Communities, Language, and Hardship

Chicagoland is a unique and diverse metropolis, made up of various regions, which consist of a number of neighborhoods.

Figure 1. Chicagoland Communities by Region, image courtesy of Wikipedi and reporduced for educational purposes only (https://en.wikipedia.org/wiki/Community_areas_in_Chicago#/media/File:Chicago_community_areas_map.svg). Accessed 28 May 2023

While the dominant language of Chicago is English, many of these neighborhoods consist of communities with a high population of non-English speakers, with Spanish speakers being the dominant non-English speakers across the region, followed by Polish, Chinese, and a small number of African languages.
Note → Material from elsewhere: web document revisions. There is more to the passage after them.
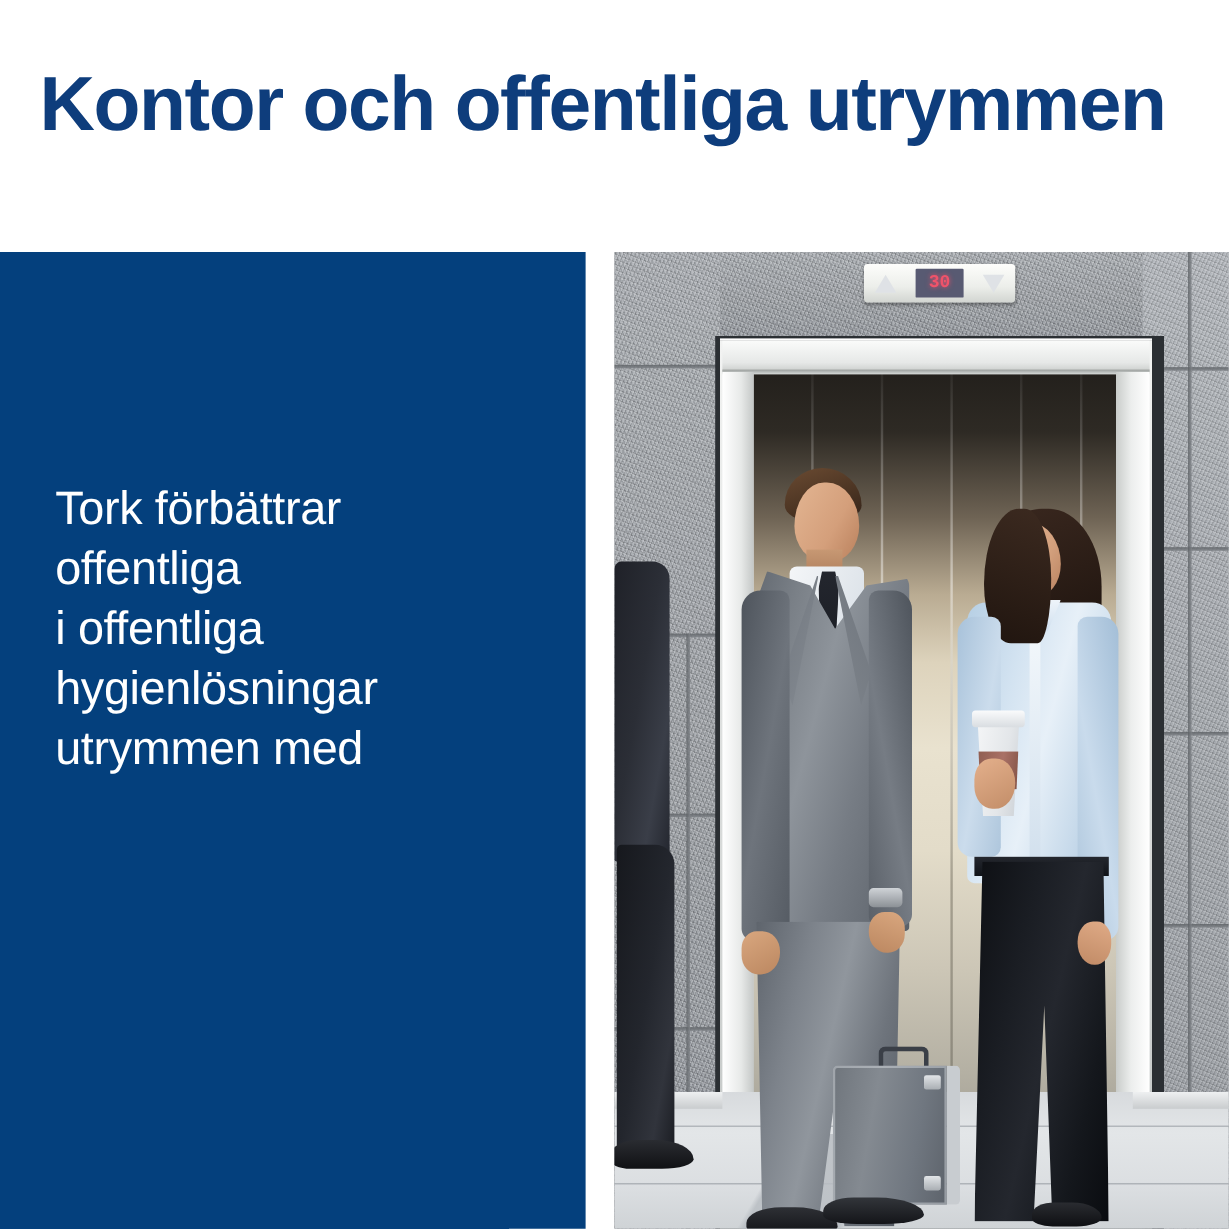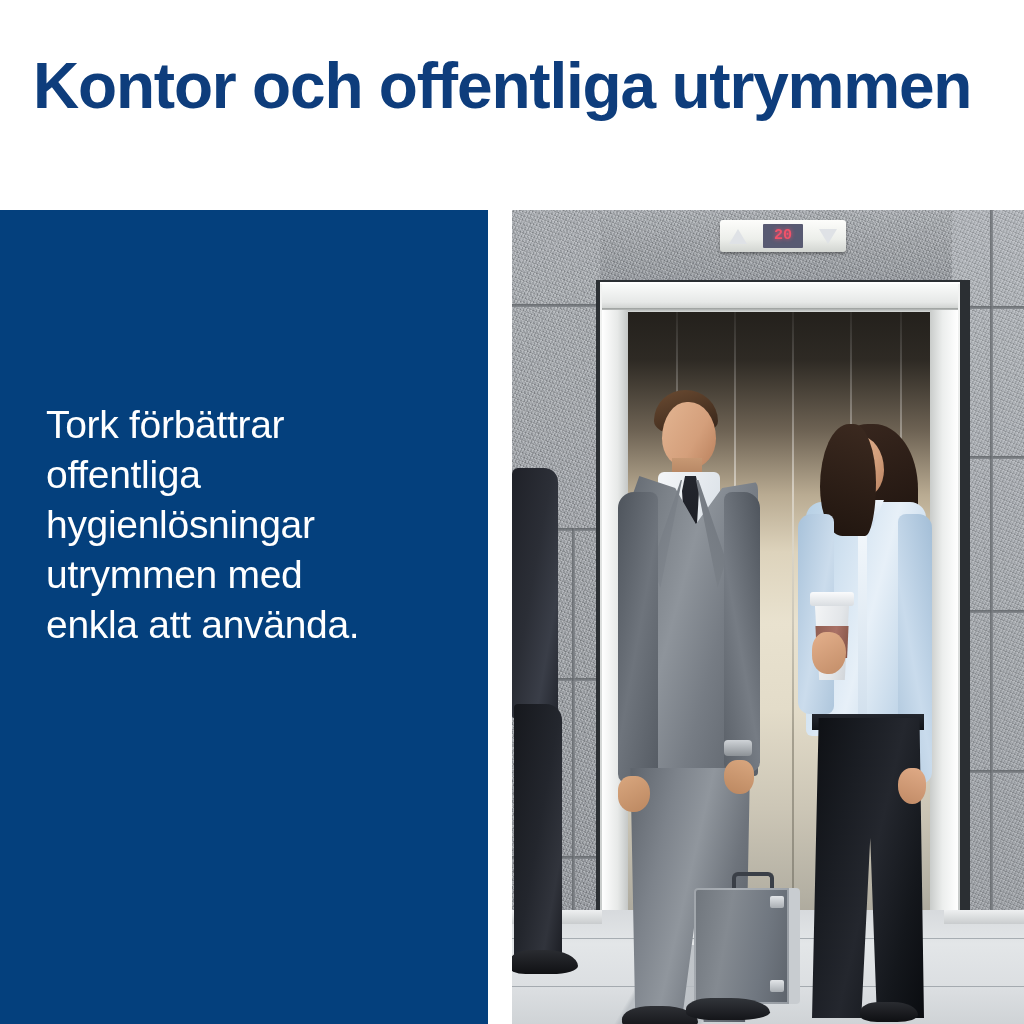--- a/index.html
+++ b/index.html
@@ -434,7 +434,7 @@
 
   <div id="indicator-panel">
     <div class="ind-arrow up"></div>
-    <div id="ind-display">20</div>
+    <div id="ind-display">30</div>
     <div class="ind-arrow down"></div>
   </div>
 

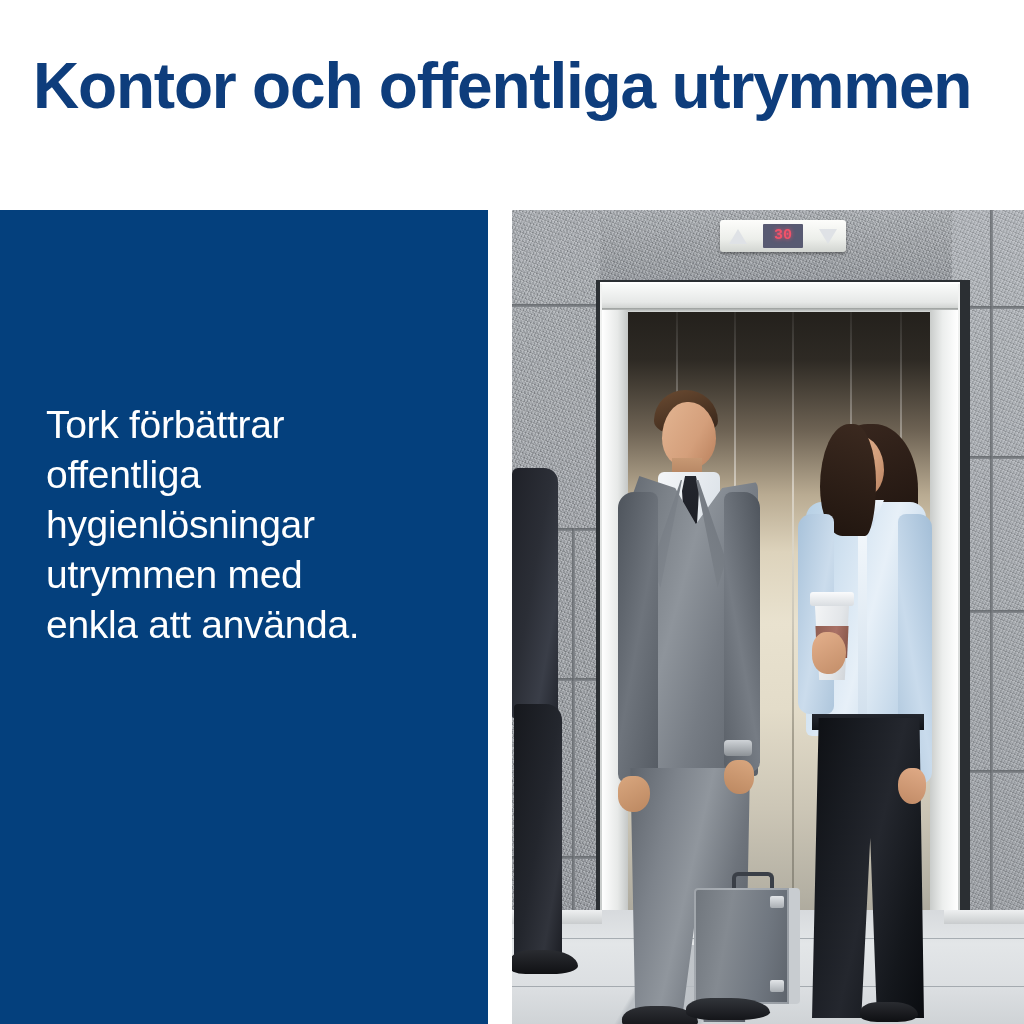--- a/index.html
+++ b/index.html
@@ -388,6 +388,7 @@
   <div id="blue-panel-text">
     <span class="ln">Tork förbättrar</span>
     <span class="ln">offentliga</span>
+    <span class="ln">i offentliga</span>
     <span class="ln">hygienlösningar</span>
     <span class="ln">utrymmen med</span>
     <span class="ln">enkla att använda.</span>

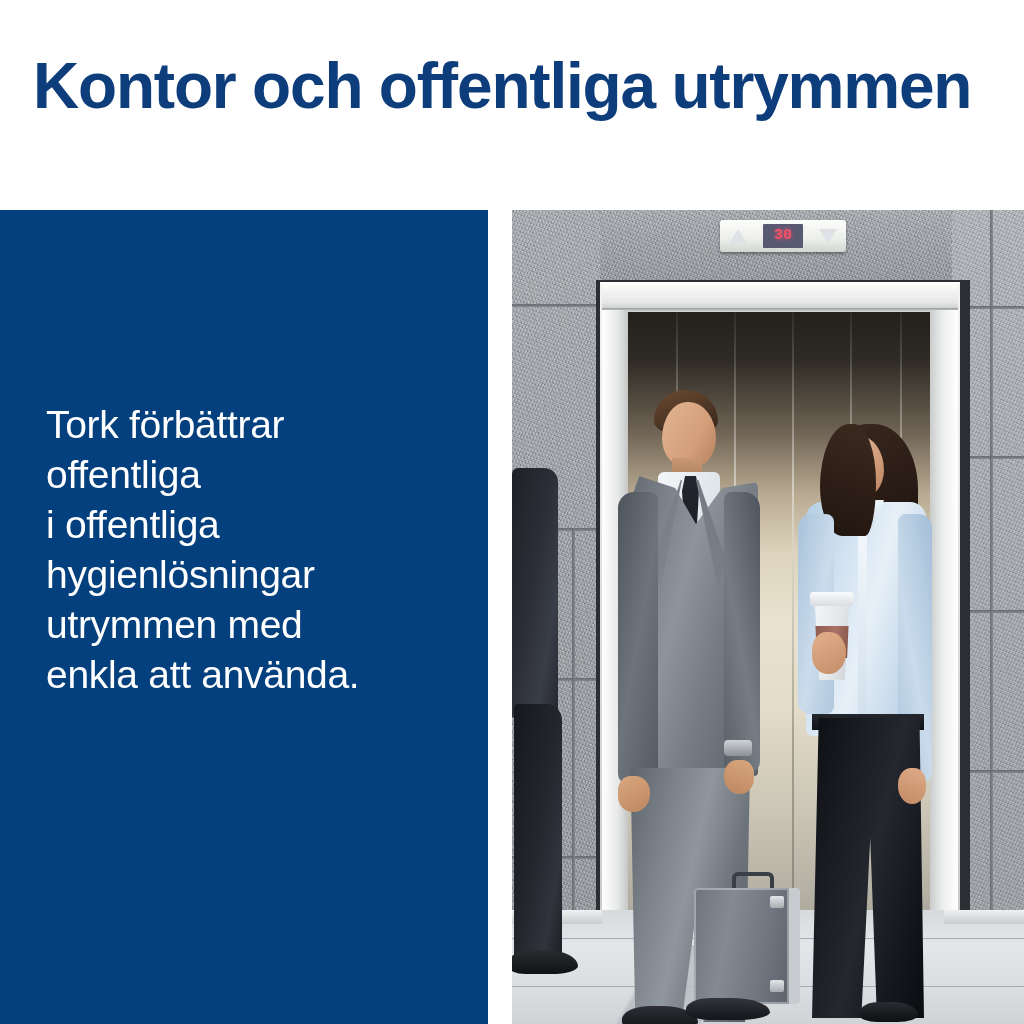--- a/index.html
+++ b/index.html
@@ -391,7 +391,6 @@
     <span class="ln">i offentliga</span>
     <span class="ln">hygienlösningar</span>
     <span class="ln">utrymmen med</span>
-    <span class="ln">enkla att använda.</span>
   </div>
 </div>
This lab sets out to examine neighborhoods with high populations of Polish and Chinese speakers. The goal is to determine if Polish and Chinese communities are grouped together in different regions and see if there is a correlation between high populations of Polish and Chinese speakers and hardship levels in the community.
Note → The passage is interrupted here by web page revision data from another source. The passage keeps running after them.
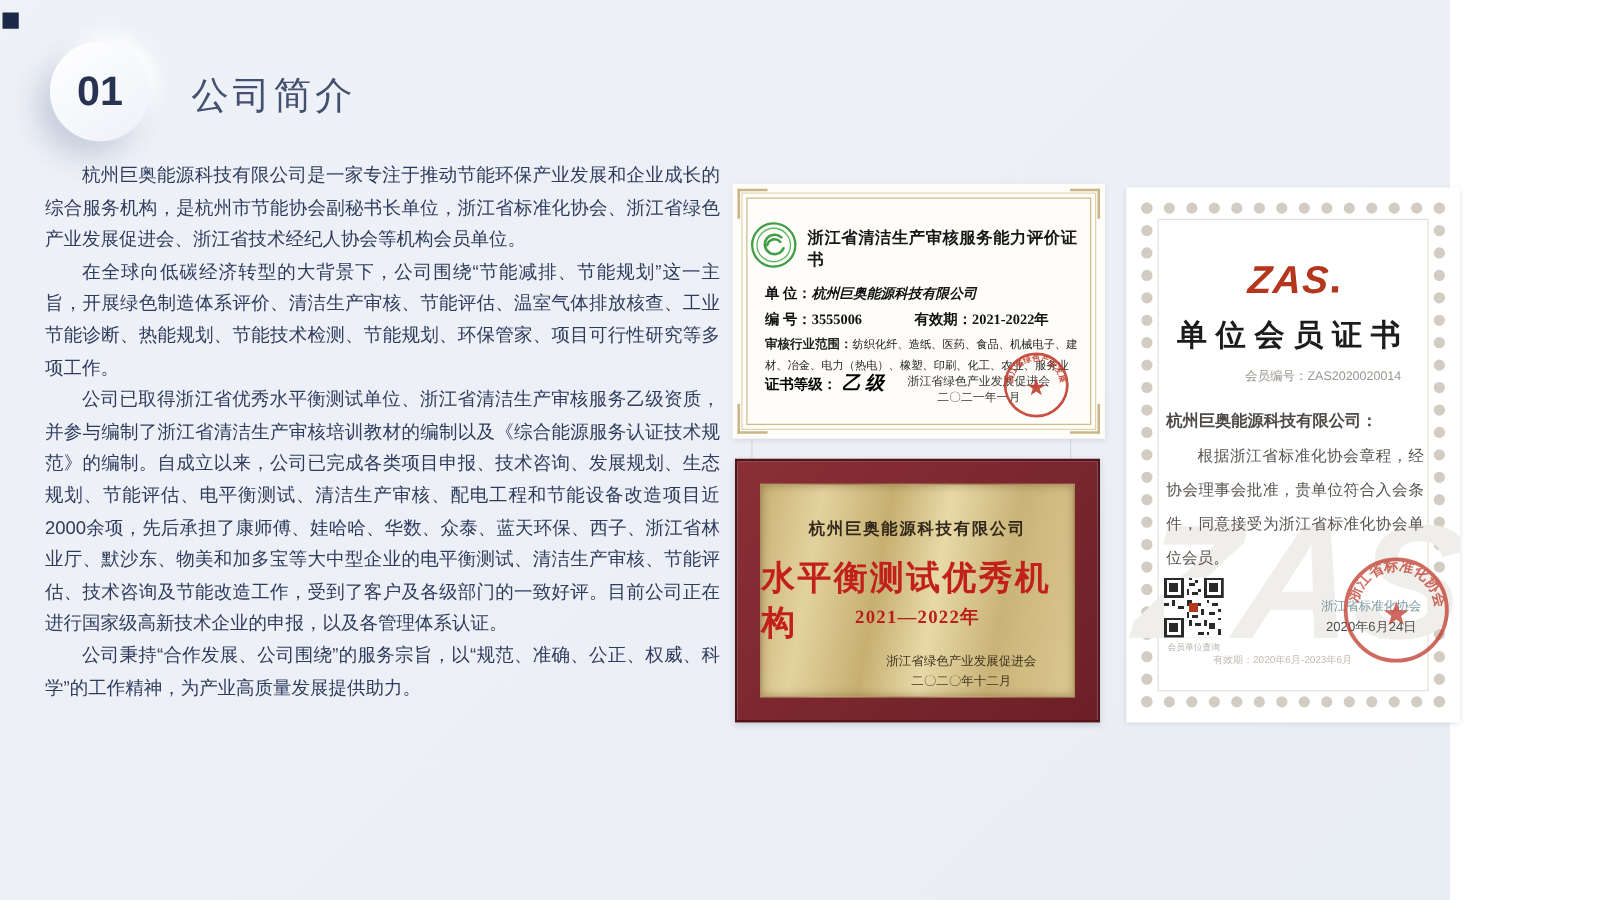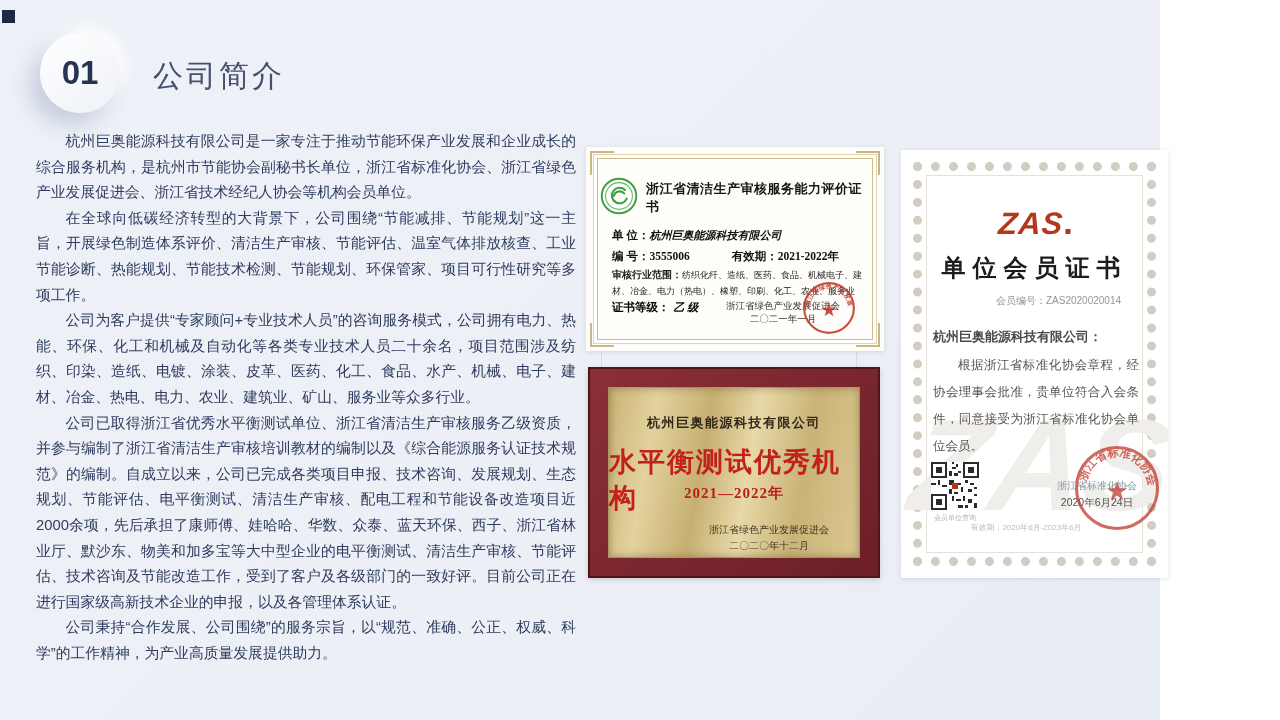--- a/index.html
+++ b/index.html
@@ -147,7 +147,7 @@
     </div>
     <div class="cert1-grade">
       <span class="c1-label">证书等级：</span>
-      <span class="c1-value" style="font-size:11px">乙 级</span>
+      <span class="c1-value" style="font-size:15px">乙 级</span>
     </div>
     <div class="cert1-issuer">
       <div>浙江省绿色产业发展促进会</div>

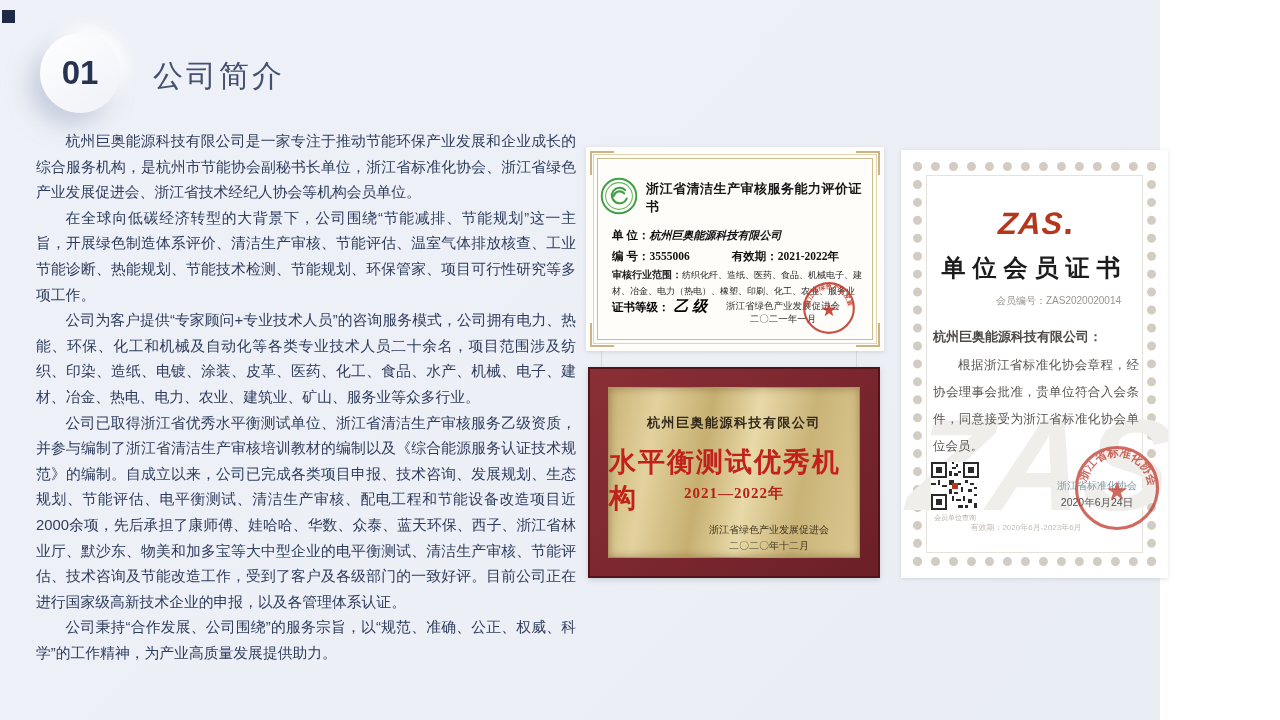--- a/index.html
+++ b/index.html
@@ -108,7 +108,6 @@
   <div class="text-block">
     <p>杭州巨奥能源科技有限公司是一家专注于推动节能环保产业发展和企业成长的综合服务机构，是杭州市节能协会副秘书长单位，浙江省标准化协会、浙江省绿色产业发展促进会、浙江省技术经纪人协会等机构会员单位。</p>
     <p>在全球向低碳经济转型的大背景下，公司围绕“节能减排、节能规划”这一主旨，开展绿色制造体系评价、清洁生产审核、节能评估、温室气体排放核查、工业节能诊断、热能规划、节能技术检测、节能规划、环保管家、项目可行性研究等多项工作。</p>
-    <p>公司为客户提供“专家顾问+专业技术人员”的咨询服务模式，公司拥有电力、热能、环保、化工和机械及自动化等各类专业技术人员二十余名，项目范围涉及纺织、印染、造纸、电镀、涂装、皮革、医药、化工、食品、水产、机械、电子、建材、冶金、热电、电力、农业、建筑业、矿山、服务业等众多行业。</p>
     <p>公司已取得浙江省优秀水平衡测试单位、浙江省清洁生产审核服务乙级资质，并参与编制了浙江省清洁生产审核培训教材的编制以及《综合能源服务认证技术规范》的编制。自成立以来，公司已完成各类项目申报、技术咨询、发展规划、生态规划、节能评估、电平衡测试、清洁生产审核、配电工程和节能设备改造项目近2000余项，先后承担了康师傅、娃哈哈、华数、众泰、蓝天环保、西子、浙江省林业厅、默沙东、物美和加多宝等大中型企业的电平衡测试、清洁生产审核、节能评估、技术咨询及节能改造工作，受到了客户及各级部门的一致好评。目前公司正在进行国家级高新技术企业的申报，以及各管理体系认证。</p>
     <p>公司秉持“合作发展、公司围绕”的服务宗旨，以“规范、准确、公正、权威、科学”的工作精神，为产业高质量发展提供助力。</p>
   </div>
Data Ingest and Preparation

Reading in Packages and Additional Data Sets

This lab begins by using Language data cleaned and prepared in a previous session. This data, which was obtained from the Chicago Open Data Portal depicts each community, which can be seen in Figure 1, and the associated dominant non-English language and additional languages spoken. It does not include socioeconomic data for each of those communities. To correct this, additional data was imported and then merged with the language data.

library(tidyverse)
library(here)
library(janitor)
library(knitr)
library(kableExtra)

# Set our favorite Theme ----
theme_set(theme_classic())

# Read in Language Data

languages <- read_csv(here("data", "grouped_languages.csv"))
socioeconomic <- read_csv(here("data", "socioeconomic_indicators_2008-2012.csv"))
socioeconomic <- socioeconomic %>%
  clean_names() %>%
  rename(community_area = community_area_number) # Making join columns match

# Joining Languages w/ Socioeconomic data ----
languages <- merge(x = languages, y = socioeconomic, by = "community_area")

Grouping by Region

With the additional data merged to community languages, each community needs to be added to a region, as depicted by the legend in Figure 1.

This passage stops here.